Intel x86 Assembly Language & Microarchitecture
Conversione di stringhe decimali in numeri interi

.NET Framework algorithm Android C Language C# Language C++ Java Language GNU/Linux Python Language Visual Basic .NET Language

Osservazioni

La conversione di stringhe in numeri interi è una delle attività più comuni.

Qui mostreremo come convertire stringhe decimali in numeri interi.

Il codice Psuedo per fare questo è:

function string_to_integer(str):
    result = 0
    for (each characters in str, left to right):
        result = result * 10
        add ((code of the character) - (code of character 0)) to result
    return result

Affrontare le stringhe esadecimali è un po 'più difficile perché i codici dei caratteri non sono in genere continui quando si trattano tipi di caratteri multipli come cifre (0-9) e alfabeti (af e AF). I codici dei caratteri sono in genere continui quando si ha a che fare con un solo tipo di caratteri (tratteremo qui le cifre), quindi tratteremo solo gli ambienti in cui i codici dei caratteri per le cifre sono continui.
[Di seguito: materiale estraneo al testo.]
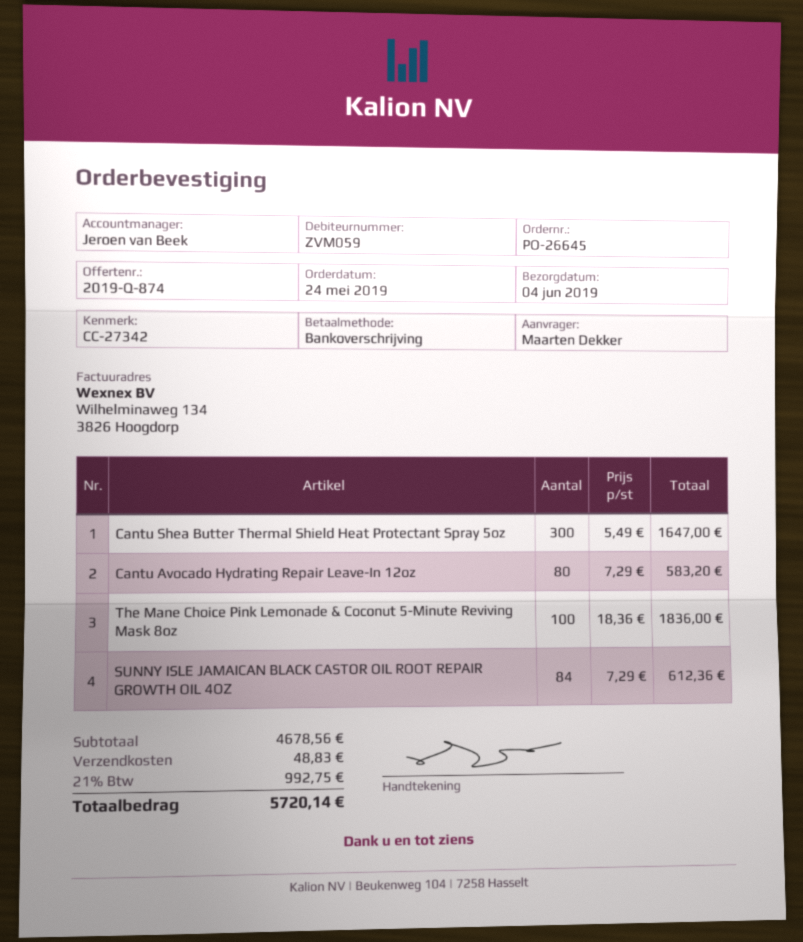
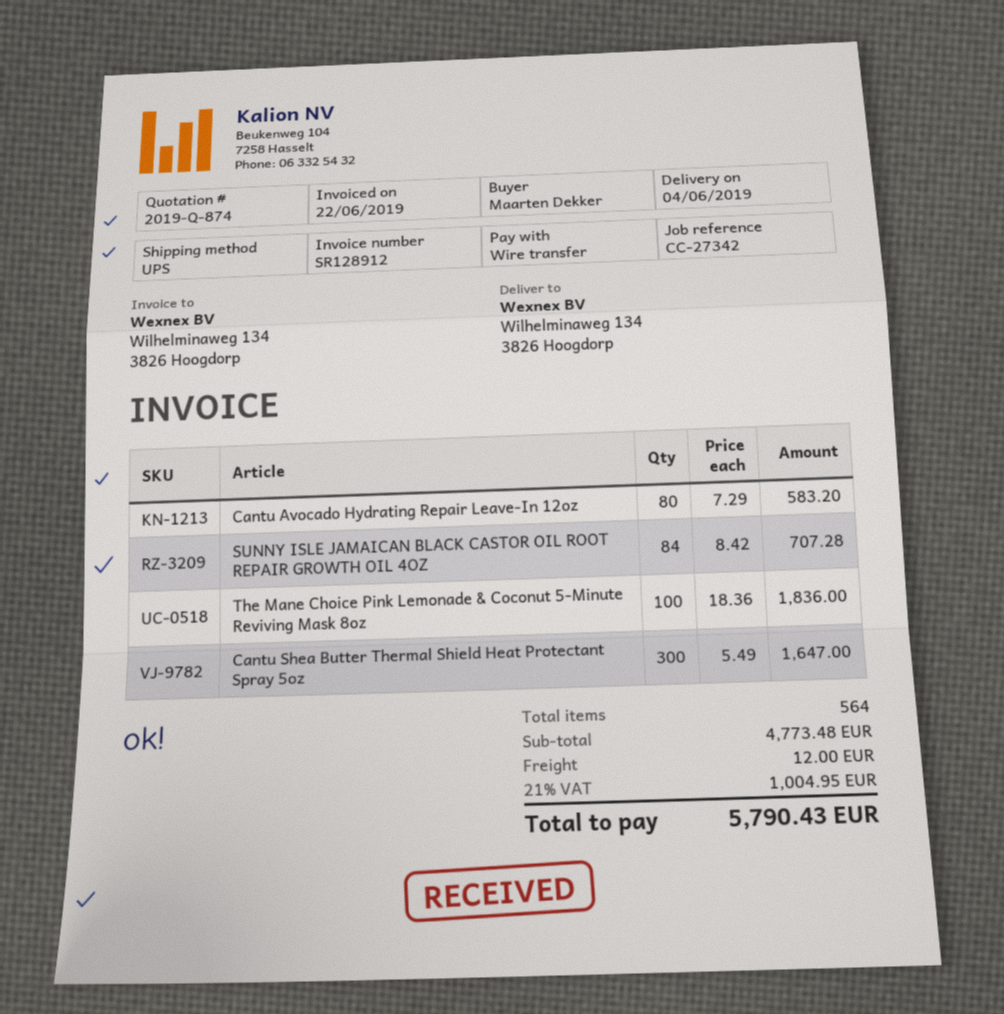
SUNNY ISLE JAMAICAN BLACK CASTOR OIL ROOT REPAIR GROWTH OIL 4OZ: 84 x 7.29 = 612.36 -> 84 x 8.42 = 707.28
subtotal: 4678.56 -> 4773.48
shipping: 48.83 -> 12.00
tax: 21% = 992.75 -> 21% = 1004.95
total: 5720.14 -> 5790.43

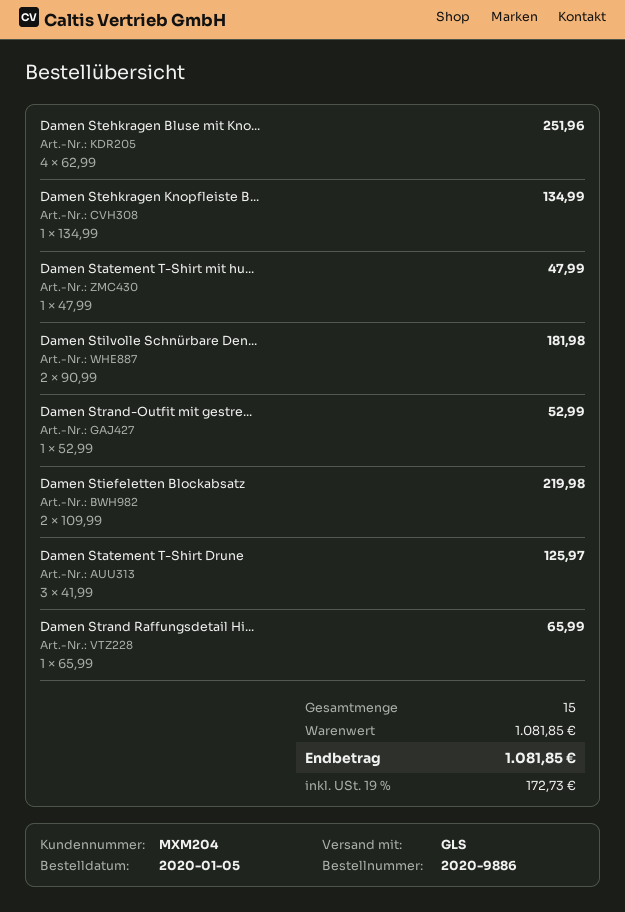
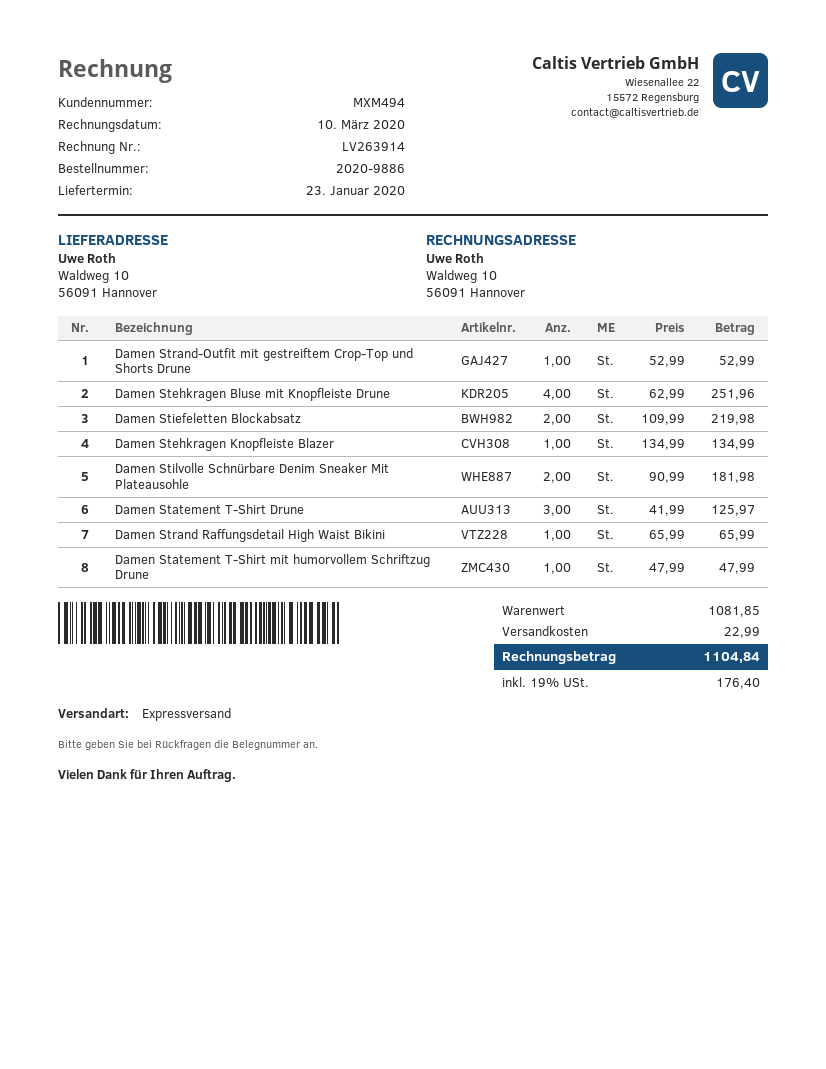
customer number: MXM204 -> MXM494
shipping method: GLS -> express
shipping: none -> 22.99
tax: 19% = 172.73 -> 19% = 176.40
total: 1081.85 -> 1104.84

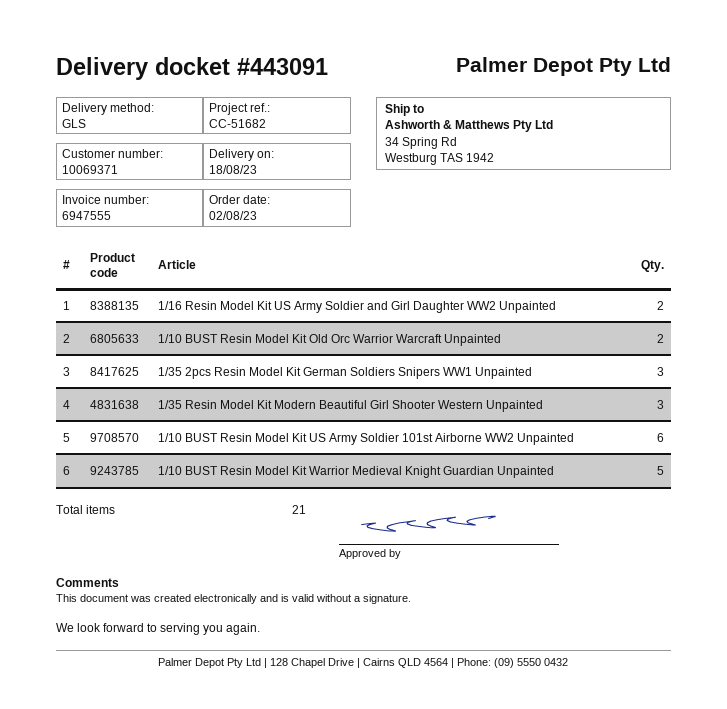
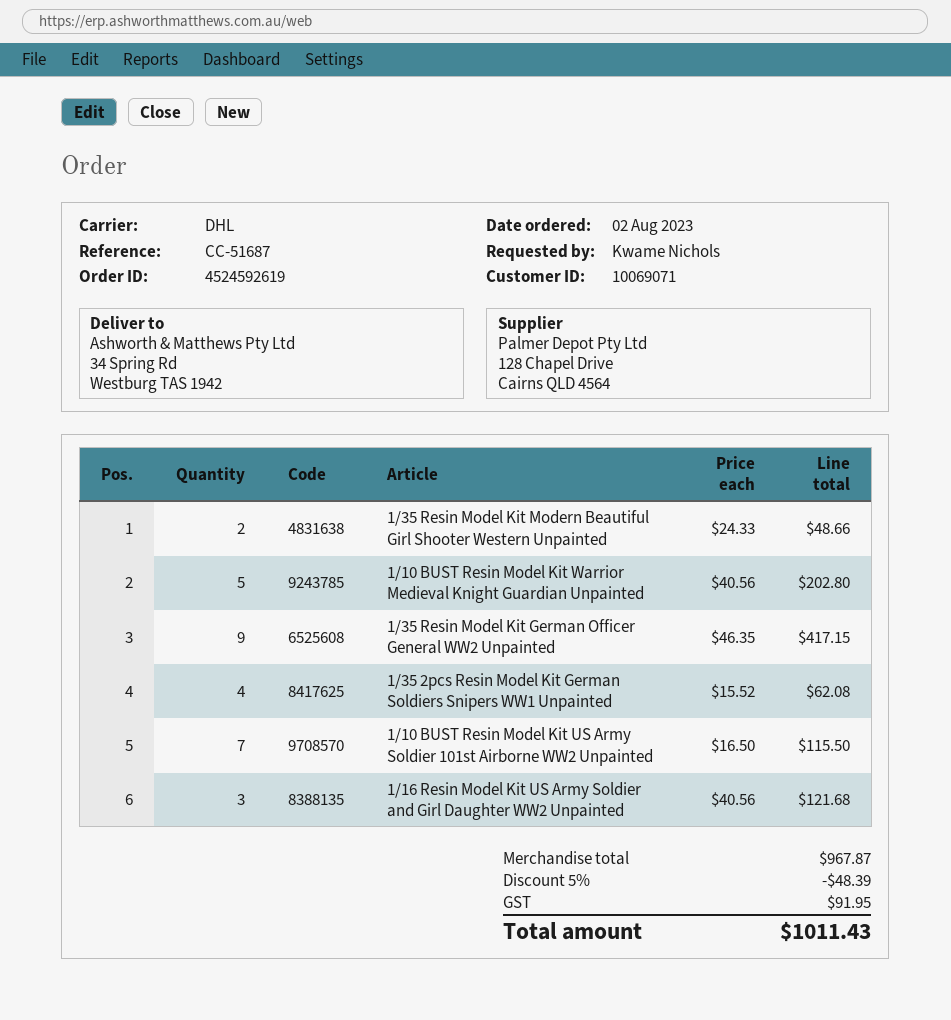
customer number: 10069371 -> 10069071
reference: CC-51682 -> CC-51687
shipping method: GLS -> DHL
1/16 Resin Model Kit US Army Soldier and Girl Daughter WW2 Unpainted: 2 -> 3
1/10 BUST Resin Model Kit Old Orc Warrior Warcraft Unpainted: 2 -> none
1/35 2pcs Resin Model Kit German Soldiers Snipers WW1 Unpainted: 3 -> 4
1/35 Resin Model Kit Modern Beautiful Girl Shooter Western Unpainted: 3 -> 2
1/10 BUST Resin Model Kit US Army Soldier 101st Airborne WW2 Unpainted: 6 -> 7
1/35 Resin Model Kit German Officer General WW2 Unpainted: none -> 9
IA-32 assembly, GAS, convenzione chiamata cdecl

# make this routine available outside this translation unit
.globl string_to_integer

string_to_integer:
    # function prologue
    push %ebp
    mov %esp, %ebp
    push %esi

    # initialize result (%eax) to zero
    xor %eax, %eax
    # fetch pointer to the string
    mov 8(%ebp), %esi

    # clear high bits of %ecx to be used in addition
    xor %ecx, %ecx
    # do the conversion
string_to_integer_loop:
    # fetch a character
    mov (%esi), %cl
    # exit loop when hit to NUL character
    test %cl, %cl
    jz string_to_integer_loop_end
    # multiply the result by 10
    mov $10, %edx
    mul %edx
    # convert the character to number and add it
    sub $'0', %cl
    add %ecx, %eax
    # proceed to next character
    inc %esi
    jmp string_to_integer_loop
string_to_integer_loop_end:

    # function epilogue
    pop %esi
    leave
    ret

Questo codice in stile GAS converte la stringa decimale fornita come primo argomento, che viene inserita nello stack prima di chiamare questa funzione, in intero e restituita tramite %eax . Il valore di %esi viene salvato perché è registrato in modo callee-save e viene utilizzato.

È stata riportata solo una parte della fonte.